• **Action item**:
Copy out the data exactly as it appears, without a single image.

--- Data for analysis Enclosed Below ---

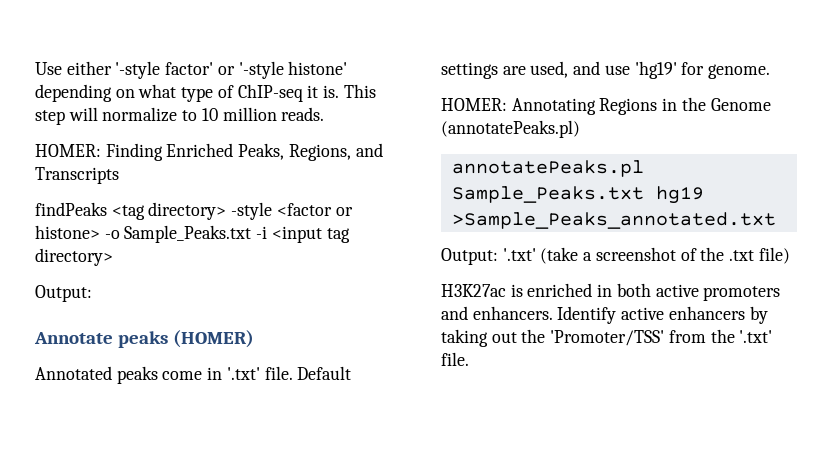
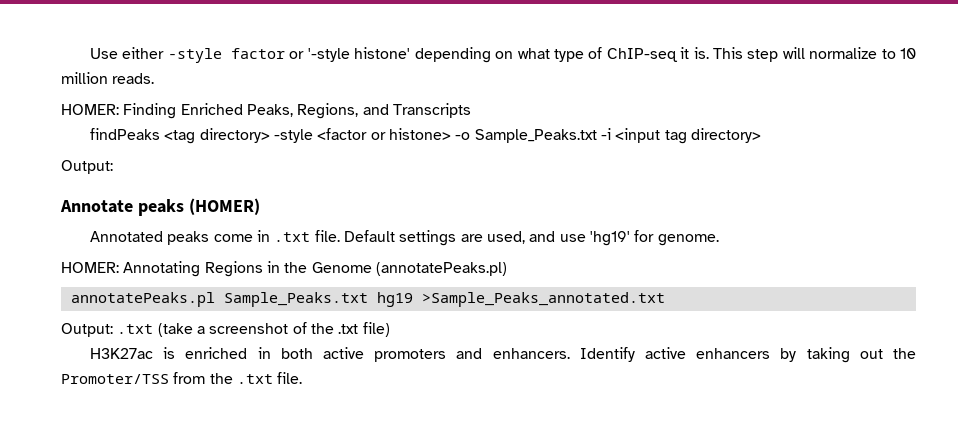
- Use either '-style factor' or '-style histone' depending on what type of ChIP-seq it is.
+ Use either -style factor or '-style histone' depending on what type of ChIP-seq it is.
- Annotated peaks come in '.txt' file.
+ Annotated peaks come in .txt file.
- Output: '.txt' (take a screenshot of the .txt file)
+ Output: .txt (take a screenshot of the .txt file)
- Identify active enhancers by taking out the 'Promoter/TSS' from the '.txt' file.
+ Identify active enhancers by taking out the Promoter/TSS from the .txt file.

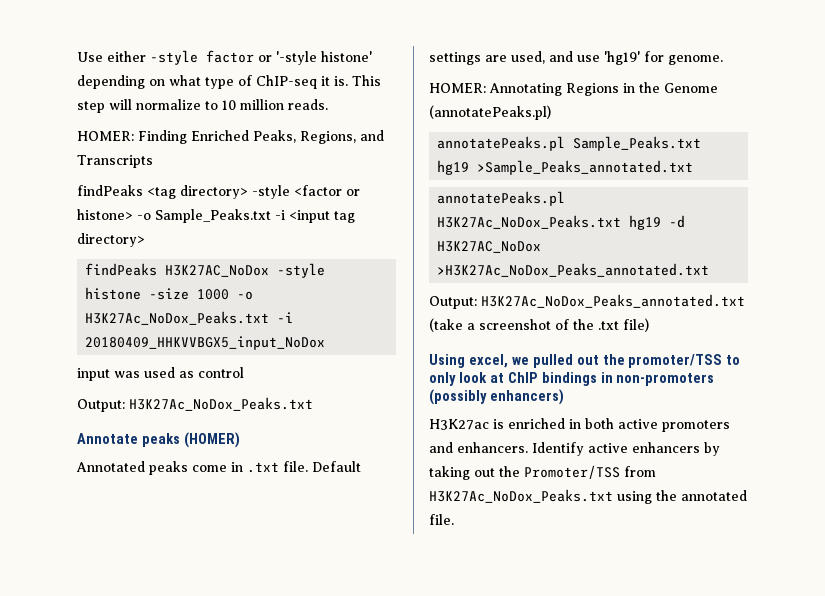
  findPeaks <tag directory> -style <factor or histone> -o Sample_Peaks.txt -i <input tag directory>
- Output:
+ findPeaks H3K27AC_NoDox -style histone -size 1000 -o H3K27Ac_NoDox_Peaks.txt -i 20180409_HHKVVBGX5_input_NoDox
+ input was used as control
+ Output: H3K27Ac_NoDox_Peaks.txt
- Output: .txt (take a screenshot of the .txt file)
+ annotatePeaks.pl H3K27Ac_NoDox_Peaks.txt hg19 -d H3K27AC_NoDox >H3K27Ac_NoDox_Peaks_annotated.txt
+ Output: H3K27Ac_NoDox_Peaks_annotated.txt (take a screenshot of the .txt file)
+ Using excel, we pulled out the promoter/TSS to only look at ChIP bindings in non-promoters (possibly enhancers)
- Identify active enhancers by taking out the Promoter/TSS from the .txt file.
+ Identify active enhancers by taking out the Promoter/TSS from H3K27Ac_NoDox_Peaks.txt using the annotated file.

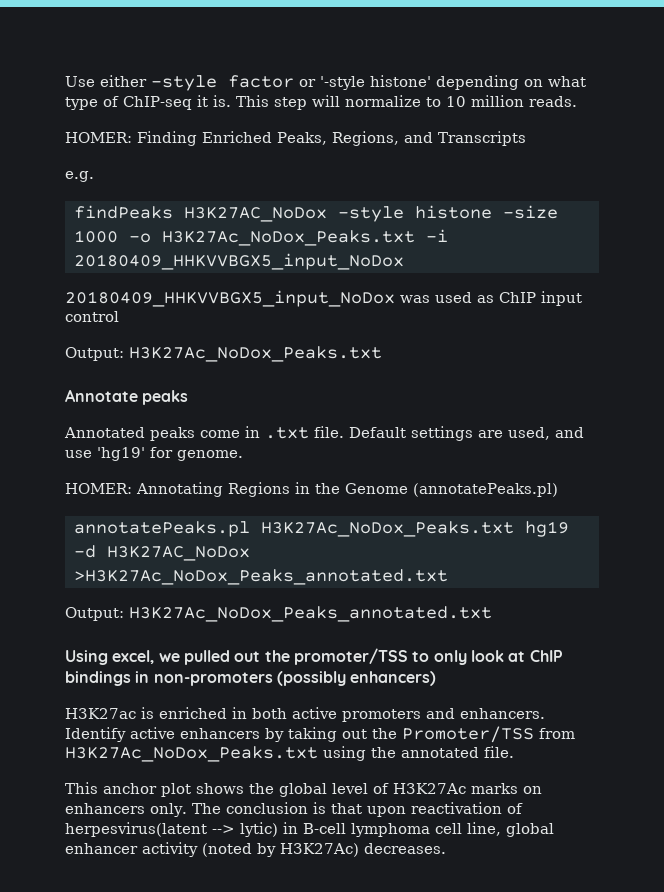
- findPeaks <tag directory> -style <factor or histone> -o Sample_Peaks.txt -i <input tag directory>
+ e.g.
- input was used as control
+ 20180409_HHKVVBGX5_input_NoDox was used as ChIP input control
- Annotate peaks (HOMER)
+ Annotate peaks
- annotatePeaks.pl Sample_Peaks.txt hg19 >Sample_Peaks_annotated.txt
- Output: H3K27Ac_NoDox_Peaks_annotated.txt (take a screenshot of the .txt file)
+ Output: H3K27Ac_NoDox_Peaks_annotated.txt
+ This anchor plot shows the global level of H3K27Ac marks on enhancers only. The conclusion is that upon reactivation of herpesvirus(latent --> lytic) in B-cell lymphoma cell line, global enhancer activity (noted by H3K27Ac) decreases.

--- End of Enclosed Data for analysis ---

• **Answer**:
- Use either '-style factor' or '-style histone' depending on what type of ChIP-seq it is.
+ Use either -style factor or '-style histone' depending on what type of ChIP-seq it is.
- Annotated peaks come in '.txt' file.
+ Annotated peaks come in .txt file.
- Output: '.txt' (take a screenshot of the .txt file)
+ Output: .txt (take a screenshot of the .txt file)
- Identify active enhancers by taking out the 'Promoter/TSS' from the '.txt' file.
+ Identify active enhancers by taking out the Promoter/TSS from the .txt file.

  findPeaks <tag directory> -style <factor or histone> -o Sample_Peaks.txt -i <input tag directory>
- Output:
+ findPeaks H3K27AC_NoDox -style histone -size 1000 -o H3K27Ac_NoDox_Peaks.txt -i 20180409_HHKVVBGX5_input_NoDox
+ input was used as control
+ Output: H3K27Ac_NoDox_Peaks.txt
- Output: .txt (take a screenshot of the .txt file)
+ annotatePeaks.pl H3K27Ac_NoDox_Peaks.txt hg19 -d H3K27AC_NoDox >H3K27Ac_NoDox_Peaks_annotated.txt
+ Output: H3K27Ac_NoDox_Peaks_annotated.txt (take a screenshot of the .txt file)
+ Using excel, we pulled out the promoter/TSS to only look at ChIP bindings in non-promoters (possibly enhancers)
- Identify active enhancers by taking out the Promoter/TSS from the .txt file.
+ Identify active enhancers by taking out the Promoter/TSS from H3K27Ac_NoDox_Peaks.txt using the annotated file.

- findPeaks <tag directory> -style <factor or histone> -o Sample_Peaks.txt -i <input tag directory>
+ e.g.
- input was used as control
+ 20180409_HHKVVBGX5_input_NoDox was used as ChIP input control
- Annotate peaks (HOMER)
+ Annotate peaks
- annotatePeaks.pl Sample_Peaks.txt hg19 >Sample_Peaks_annotated.txt
- Output: H3K27Ac_NoDox_Peaks_annotated.txt (take a screenshot of the .txt file)
+ Output: H3K27Ac_NoDox_Peaks_annotated.txt
+ This anchor plot shows the global level of H3K27Ac marks on enhancers only. The conclusion is that upon reactivation of herpesvirus(latent --> lytic) in B-cell lymphoma cell line, global enhancer activity (noted by H3K27Ac) decreases.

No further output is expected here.